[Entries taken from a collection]
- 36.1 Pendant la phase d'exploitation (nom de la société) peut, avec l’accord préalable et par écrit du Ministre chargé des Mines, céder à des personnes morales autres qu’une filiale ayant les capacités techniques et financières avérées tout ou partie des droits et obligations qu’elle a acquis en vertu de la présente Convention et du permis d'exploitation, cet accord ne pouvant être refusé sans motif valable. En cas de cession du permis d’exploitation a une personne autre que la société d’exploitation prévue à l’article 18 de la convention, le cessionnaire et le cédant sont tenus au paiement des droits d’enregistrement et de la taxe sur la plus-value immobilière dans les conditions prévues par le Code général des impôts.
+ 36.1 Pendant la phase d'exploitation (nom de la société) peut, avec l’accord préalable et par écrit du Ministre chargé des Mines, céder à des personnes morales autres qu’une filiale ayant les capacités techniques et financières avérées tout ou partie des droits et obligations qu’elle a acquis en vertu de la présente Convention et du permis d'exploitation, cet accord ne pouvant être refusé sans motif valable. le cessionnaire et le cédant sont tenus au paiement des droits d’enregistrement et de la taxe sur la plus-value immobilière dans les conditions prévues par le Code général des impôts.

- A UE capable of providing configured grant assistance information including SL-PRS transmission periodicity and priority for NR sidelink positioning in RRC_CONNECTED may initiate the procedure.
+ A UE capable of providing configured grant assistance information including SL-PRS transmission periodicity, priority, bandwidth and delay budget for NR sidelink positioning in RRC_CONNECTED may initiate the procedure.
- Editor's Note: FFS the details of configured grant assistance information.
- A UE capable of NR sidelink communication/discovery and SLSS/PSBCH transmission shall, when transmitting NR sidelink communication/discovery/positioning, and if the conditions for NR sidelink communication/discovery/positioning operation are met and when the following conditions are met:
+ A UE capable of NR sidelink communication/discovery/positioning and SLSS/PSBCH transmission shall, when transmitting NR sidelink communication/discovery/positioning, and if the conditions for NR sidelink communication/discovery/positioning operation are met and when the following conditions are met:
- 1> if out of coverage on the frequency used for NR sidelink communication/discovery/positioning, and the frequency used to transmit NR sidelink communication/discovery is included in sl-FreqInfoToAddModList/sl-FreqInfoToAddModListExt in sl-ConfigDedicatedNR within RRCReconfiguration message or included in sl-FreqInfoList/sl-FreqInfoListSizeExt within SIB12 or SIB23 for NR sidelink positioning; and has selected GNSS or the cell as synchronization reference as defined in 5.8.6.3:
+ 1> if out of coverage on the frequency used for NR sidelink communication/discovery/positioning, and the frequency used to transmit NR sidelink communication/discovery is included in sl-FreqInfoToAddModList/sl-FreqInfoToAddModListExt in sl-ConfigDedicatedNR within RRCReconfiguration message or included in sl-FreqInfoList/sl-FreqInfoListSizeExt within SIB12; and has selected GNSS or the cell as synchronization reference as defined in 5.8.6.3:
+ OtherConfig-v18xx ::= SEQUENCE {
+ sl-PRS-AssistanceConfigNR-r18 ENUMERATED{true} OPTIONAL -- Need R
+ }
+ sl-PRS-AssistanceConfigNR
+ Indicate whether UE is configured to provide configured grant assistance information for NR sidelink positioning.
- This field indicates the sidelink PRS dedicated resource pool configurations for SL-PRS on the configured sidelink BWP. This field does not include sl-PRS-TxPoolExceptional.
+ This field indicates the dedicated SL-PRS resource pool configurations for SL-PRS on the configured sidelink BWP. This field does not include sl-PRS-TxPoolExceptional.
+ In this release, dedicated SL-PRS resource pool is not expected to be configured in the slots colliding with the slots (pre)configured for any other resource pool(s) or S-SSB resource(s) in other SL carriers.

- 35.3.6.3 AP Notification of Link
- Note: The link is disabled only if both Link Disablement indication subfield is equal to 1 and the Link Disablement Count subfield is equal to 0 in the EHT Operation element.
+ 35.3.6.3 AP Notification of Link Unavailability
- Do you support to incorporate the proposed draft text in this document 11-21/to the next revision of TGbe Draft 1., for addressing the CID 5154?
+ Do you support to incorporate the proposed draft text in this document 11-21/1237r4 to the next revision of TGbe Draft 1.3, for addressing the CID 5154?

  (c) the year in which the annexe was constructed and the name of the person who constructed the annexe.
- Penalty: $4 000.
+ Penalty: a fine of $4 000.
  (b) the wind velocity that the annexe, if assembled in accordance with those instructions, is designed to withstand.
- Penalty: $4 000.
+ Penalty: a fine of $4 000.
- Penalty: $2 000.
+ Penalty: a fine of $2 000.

:: WORK REQUIRED ::
Reproduce exactly the entries above, limited to the lines from the one with "motif valable. le" through the one with "- Editor's Note: FFS", both included.

:: FINAL ANSWER ::
+ 36.1 Pendant la phase d'exploitation (nom de la société) peut, avec l’accord préalable et par écrit du Ministre chargé des Mines, céder à des personnes morales autres qu’une filiale ayant les capacités techniques et financières avérées tout ou partie des droits et obligations qu’elle a acquis en vertu de la présente Convention et du permis d'exploitation, cet accord ne pouvant être refusé sans motif valable. le cessionnaire et le cédant sont tenus au paiement des droits d’enregistrement et de la taxe sur la plus-value immobilière dans les conditions prévues par le Code général des impôts.

- A UE capable of providing configured grant assistance information including SL-PRS transmission periodicity and priority for NR sidelink positioning in RRC_CONNECTED may initiate the procedure.
+ A UE capable of providing configured grant assistance information including SL-PRS transmission periodicity, priority, bandwidth and delay budget for NR sidelink positioning in RRC_CONNECTED may initiate the procedure.
- Editor's Note: FFS the details of configured grant assistance information.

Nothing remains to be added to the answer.